Once that's done, I can hurry up and vacform the shells for the thighs.  While I'm doing that, Jeff is fine-tuning the models for the lower leg shells and then we'll have all of the hard parts done in pretty short order.

Speaking of Jeff, we've done the fiberglass work on his pair of stilts:
Jeff's Stilts

And we've got the earliest beginnings of the foot parts coming together.  This little benchtop sketch is the beginning of where we're going with those:
Foots Ball Joint Sketch

Stay tuned.  Things are about to speed up.

Wednesday, May 29, 2024

Genestealer Build Update 13: Prepping the Chest for Molding and a Few Other Bits and Bobs

First off, let me apologize for the lack of updates.  We got pretty swamped for a couple of weeks with one quick project I'll be posting about soon and another big project I may never get to post about at all.  These things happen.

On the plus side, I've suddenly been given a major incentive to focus on the genestealer build, so this thing should start showing a lot of progress in the next few weeks.

Meanwhile, our friend Gene did a fine job of keeping the dust off of this little patch of work bench where he was waiting:Benchtop Dust Collector

Realizing that clutter had become the enemy of progress in a big way, we cleared off the bench he was sitting on:
Empty Bench for a Minute
This always helps me feel like I'm about to get some stuff done.

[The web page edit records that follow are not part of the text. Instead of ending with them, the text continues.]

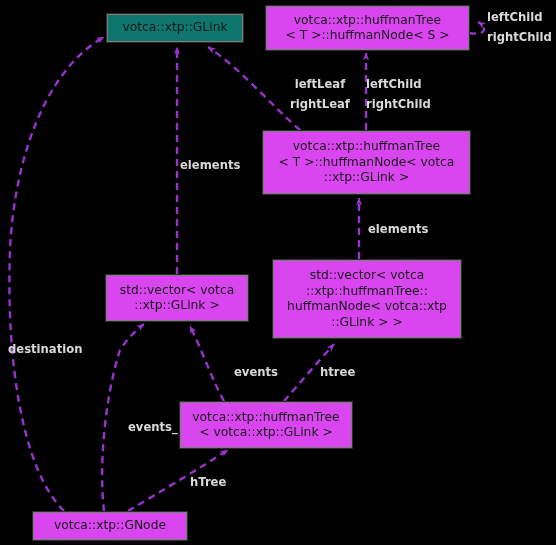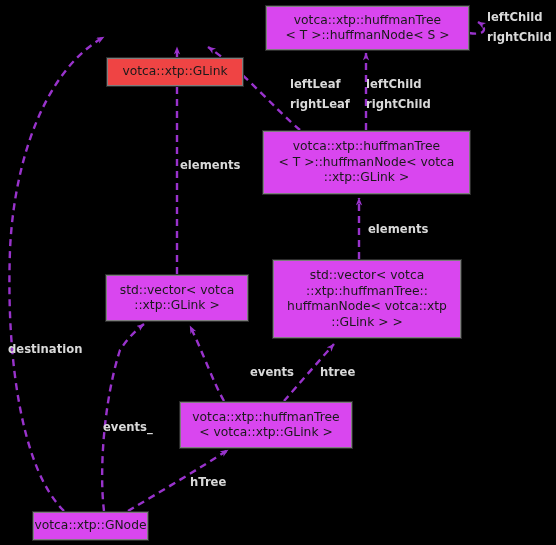--- a/index.html
+++ b/index.html
@@ -28,7 +28,7 @@
     padding:1px 3px;
     z-index:3;
   }
-  .node.highlight{background:#ef4444;margin-top:44px;}
+  .node.highlight{background:#0f766e;}
   .elabel{
     position:absolute;
     color:#d9d9d9;

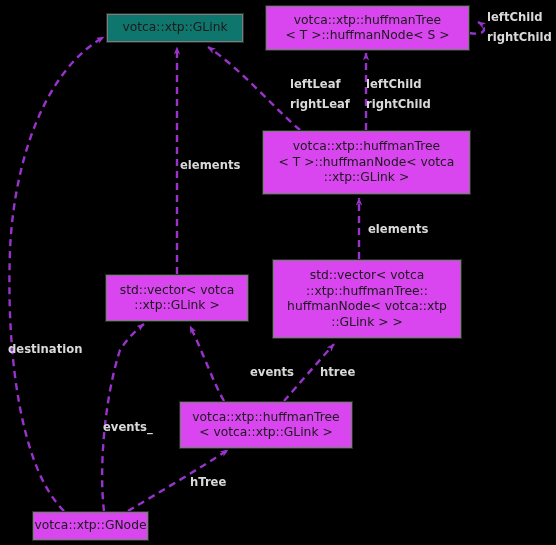--- a/index.html
+++ b/index.html
@@ -99,7 +99,7 @@
   <div class="elabel" style="left:487px;top:7px;">leftChild
 rightChild</div>
 
-  <div class="elabel" style="left:290px;top:74px;text-align:left;">leftLeaf
+  <div class="elabel" style="left:290px;top:74px;text-align:center;">leftLeaf
 rightLeaf</div>
 
   <div class="elabel" style="left:366px;top:74px;">leftChild

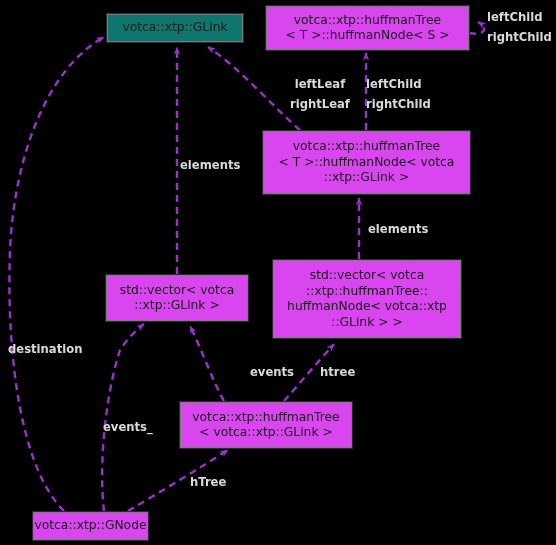--- a/index.html
+++ b/index.html
@@ -111,7 +111,7 @@
 
   <div class="elabel" style="left:8px;top:291px;margin-top:48px;">destination</div>
 
-  <div class="elabel" style="left:250px;top:362px;text-align:center;">events</div>
+  <div class="elabel" style="left:234px;top:362px;text-align:center;">events</div>
 
   <div class="elabel" style="left:320px;top:362px;">htree</div>
 

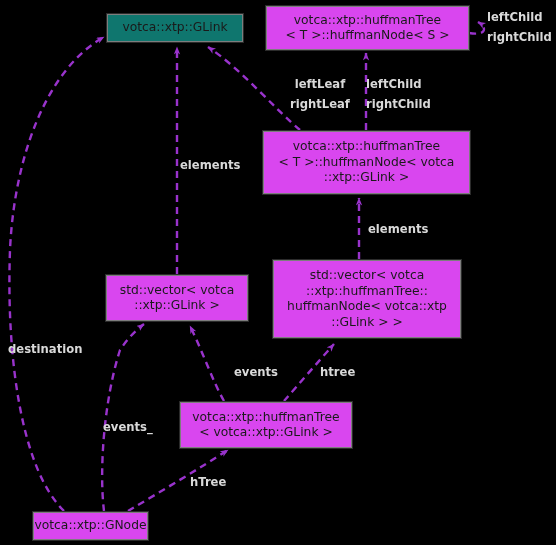--- a/index.html
+++ b/index.html
@@ -115,7 +115,7 @@
 
   <div class="elabel" style="left:320px;top:362px;">htree</div>
 
-  <div class="elabel" style="left:103px;top:417px;">events_</div>
+  <div class="elabel" style="left:128px;top:417px;">events_</div>
 
   <div class="elabel" style="left:190px;top:472px;">hTree</div>
 

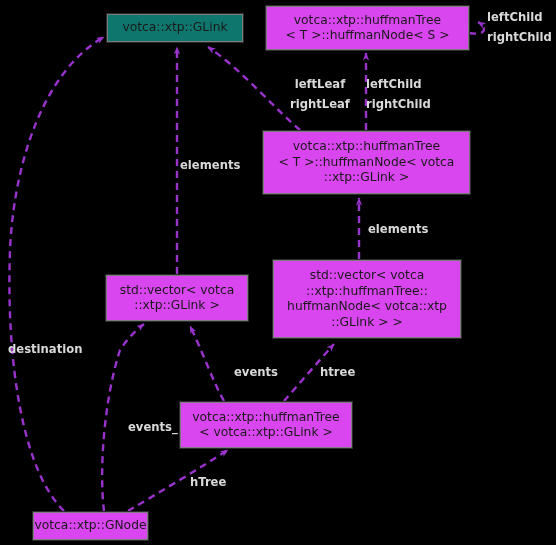--- a/index.html
+++ b/index.html
@@ -94,7 +94,7 @@
   <div class="node" style="left:180px;top:402px;width:172px;height:46px;">votca::xtp::huffmanTree
 &lt; votca::xtp::GLink &gt;</div>
 
-  <div class="node" style="left:33px;top:512px;width:115px;height:28px;">votca::xtp::GNode</div>
+  <div class="node" style="left:33px;top:512px;width:154px;height:28px;">votca::xtp::GNode</div>
 
   <div class="elabel" style="left:487px;top:7px;">leftChild
 rightChild</div>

Despite all of the other priorities, I was able to add another thick coat of epoxy to the newly reshaped chest:
Final Epoxy Coating Curing

A few days later my friend Ian stopped by looking to stave off some boredom and do some tinkering, so I set him to work adding cardboard margins to the edges of the part:
Ian Adding Cardboard Margins

This is the first step on the way to making the eventual fiberglass mold for this piece.  Unfortunately, we didn't get around to adding the clay that goes on next:
Upper Chest Ready for Clay Margins
We'll get to that this week.

We ran out of time that day because Ian had to get home, but first we needed to lifecast some hands which we'll use as sculpting bases for the four hands the creature needs.  Ian's hands are slightly bigger than mine, so we molded his in the "live long and prosper" pose to be used as the three-fingered upper hands, while mine were molded fully-splayed for use as the five-fingered lower hands.

The end result was a pretty handsy critter:
Handsy Genestealer

Since I'm really wanting to see this beasty start walking around, I figured I should get a jump on this piece:Shorts Render 1

So I started printing up the pieces.  The first recognizable part that came out was the tail:
Tail Parts Printed

And now I'm just about done assembling the whole thing.  It's not small:
Assembling Sculpting Armature for Rubber Midsection

So now I'm going to have to start rushing through some skin sculpting and molding so I can start pulling rubber parts.